Self-electing subnet services
Ivanti® Endpoint Manager uses a feature called Self-electing subnet services (SESS). With SESS, managed devices:
- Self-organize on the same subnet to provide services, allowing automatic fail-over and avoiding duplication of services.
- Use a smart election process that ranks available devices by configuration and ability to provide the service.
- Trust each other if they report to the same core server.
- Use signed messages for SESS security purposes (to avoid impersonation).
- Use the same client certificates used for CSA access.
SESS is used for the following tools and services. Other services will be supported in the future.
- ARP and WAP extended device discovery
- Multicast
- PXE boot
- Agentless scanner
- Agent state
- Network mapping
- macOS Content Caching control
- Self-electing subnet service agent state on each subnet, either enabled or disabled.

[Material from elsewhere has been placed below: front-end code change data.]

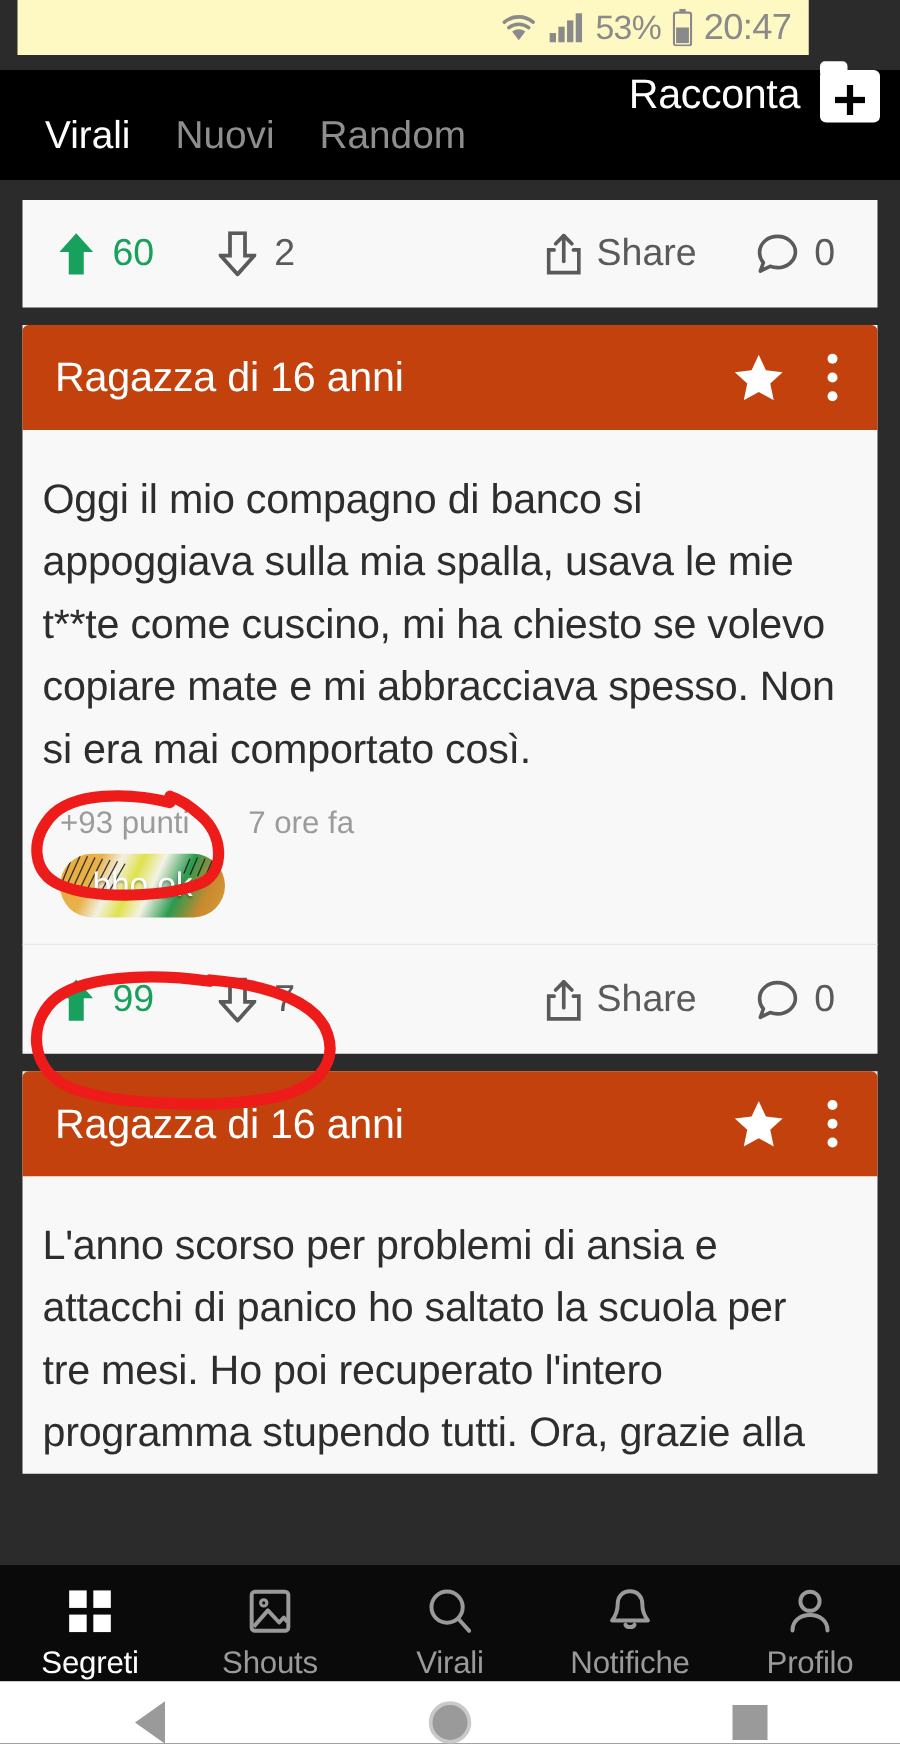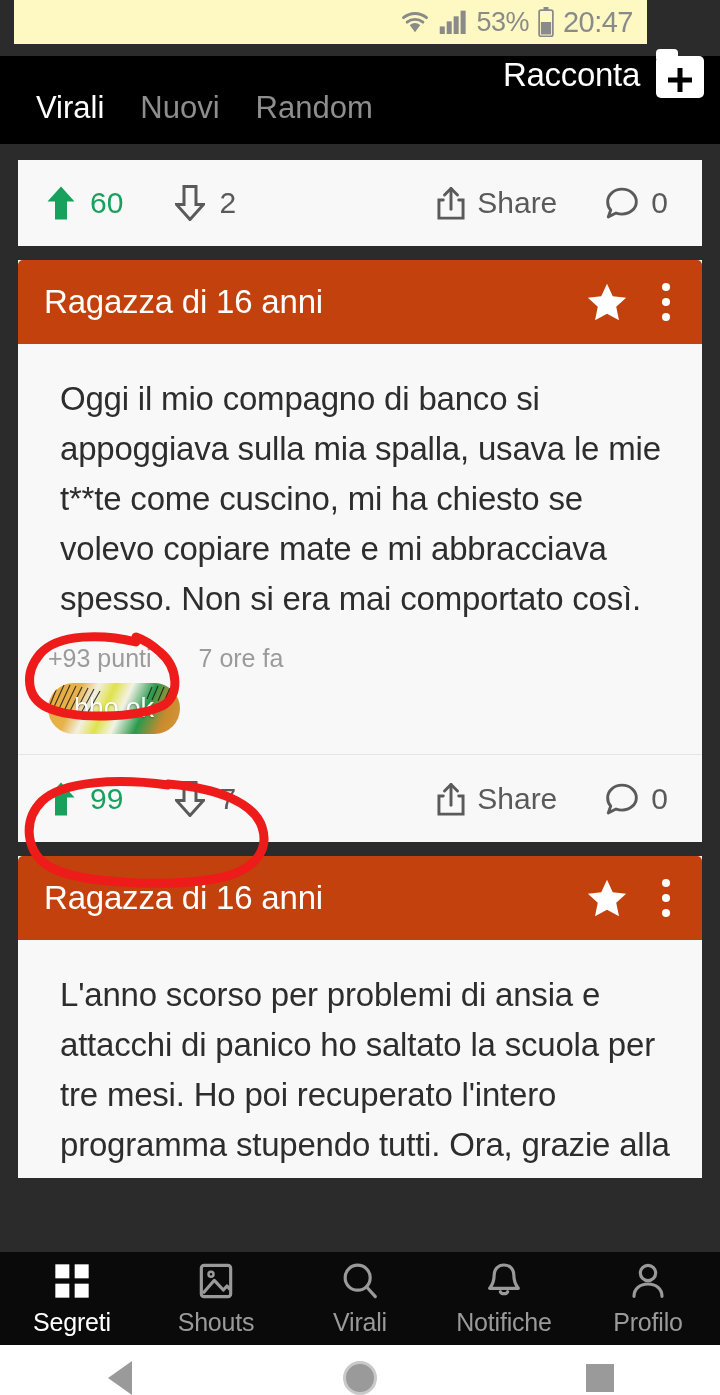--- a/index.html
+++ b/index.html
@@ -66,21 +66,21 @@
 
   .post-header {
     background: #c2410c; padding: 22px 26px; display: flex; align-items: center;
     border-radius: 5px 5px 0 0;
   }
   .post-title { color: #ffffff; font-size: 33px; flex: 1; letter-spacing: -0.2px; }
   .star-icon { margin-right: 34px; }
   .dots-icon { display: flex; flex-direction: column; gap: 7px; margin-right: 6px; }
   .dots-icon i { display: block; width: 8px; height: 8px; border-radius: 50%; background: #fff; }
 
-  .post-body { padding: 30px 30px 8px 42px; }
+  .post-body { padding: 30px 30px 8px 16px; }
   .post-text {
     font-size: 33px; line-height: 50px; color: #2d2d2d; letter-spacing: -0.2px;
   }
   .post-meta { padding: 12px 30px 6px 30px; font-size: 25px; color: #9b9b9b; }
   .post-meta .pts { margin-right: 40px; }
 
   .comment-row { padding: 4px 30px 16px 30px; }
   .comment-pill {
     display: inline-block; position: relative; border-radius: 30px;
     overflow: hidden; padding: 10px 26px; min-width: 132px;
@@ -109,21 +109,21 @@
   .act.share { gap: 12px; margin-right: 48px; }
   .act.share .lbl { font-size: 30px; color: #5a5a5a; }
   .act.comment { gap: 12px; margin-right: 6px; }
 
   
   .annot { position: absolute; pointer-events: none; }
 
   
   .bottomnav {
     position: absolute; left: 0; top: 1252px; width: 720px; height: 93px;
-    background: #0a0a0a; display: flex; align-items: center;
+    background: #0a0a0a; display: flex; align-items: flex-end;
   }
   .navitem {
     flex: 1; display: flex; flex-direction: column; align-items: center;
     justify-content: center; gap: 7px;
   }
   .navlabel { font-size: 25px; color: #9a9a9a; letter-spacing: -0.2px; }
   .navitem.active .navlabel { color: #ffffff; }
 
   
   .sysnav {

Here's a brief video introducing SESS.
Self-Electing Subnet Services in Ivanti Management and Security (3:09)
Configuring SESS in agent settings
Manage SESS from the client connectivity agent settings (Tools > Configuration > Agent settings, Client connectivity).
These services are enabled by default:
- Self-electing subnet services
- Extended device discovery (ARP)
- Agent state
- Network map
These services are disabled by default:
- Extended device discovery WAP discovery
- Provisioning PXE server
- Agentless scanner service
- macOS Content Caching
Note that for SESS to function, both the deployed SESS agent setting and the desired network state in the Self-electing subnet services tool must both be enabled. If you don't enable the SESS service you want in the deployed agent settings, enabling SESS for that service in the Self-Electing subnet services tool won't have an effect because there won't be electable devices on the subnet.
If for whatever reason you want to make sure a device can't be elected, you can disable SESS in its deployed agent setting.
Managing self-electing subnet services
As elected devices with SESS on them report to the core, the core creates a list of subnets it detected and the status of ARP and WAP device discovery on those subnets. This information is available in the Self-electing subnet services tool (Tools > Configuration > Self-electing subnet services).
Use this tool to:
- Configure default SESS state for newly discovered networks
- View detected subnets
- Enable/Disable SESS on devices or networks
- View the elected device for each subnet
- Specify the Windows credentials the agentless scanner service should use
To configure the default SESS state for newly discovered networks
- In the Self-electing subnet services tool, click the Set default state of new networks toolbar button
. - Enable or disable the state you want for each service.
To change the desired state of an existing network
- In the Self-electing subnet services tool, right-click the network you want to change and Enable or Disable it.
To specify Windows credentials for the agentless scanner
- See this topic: Agentless inventory and vulnerability scanner.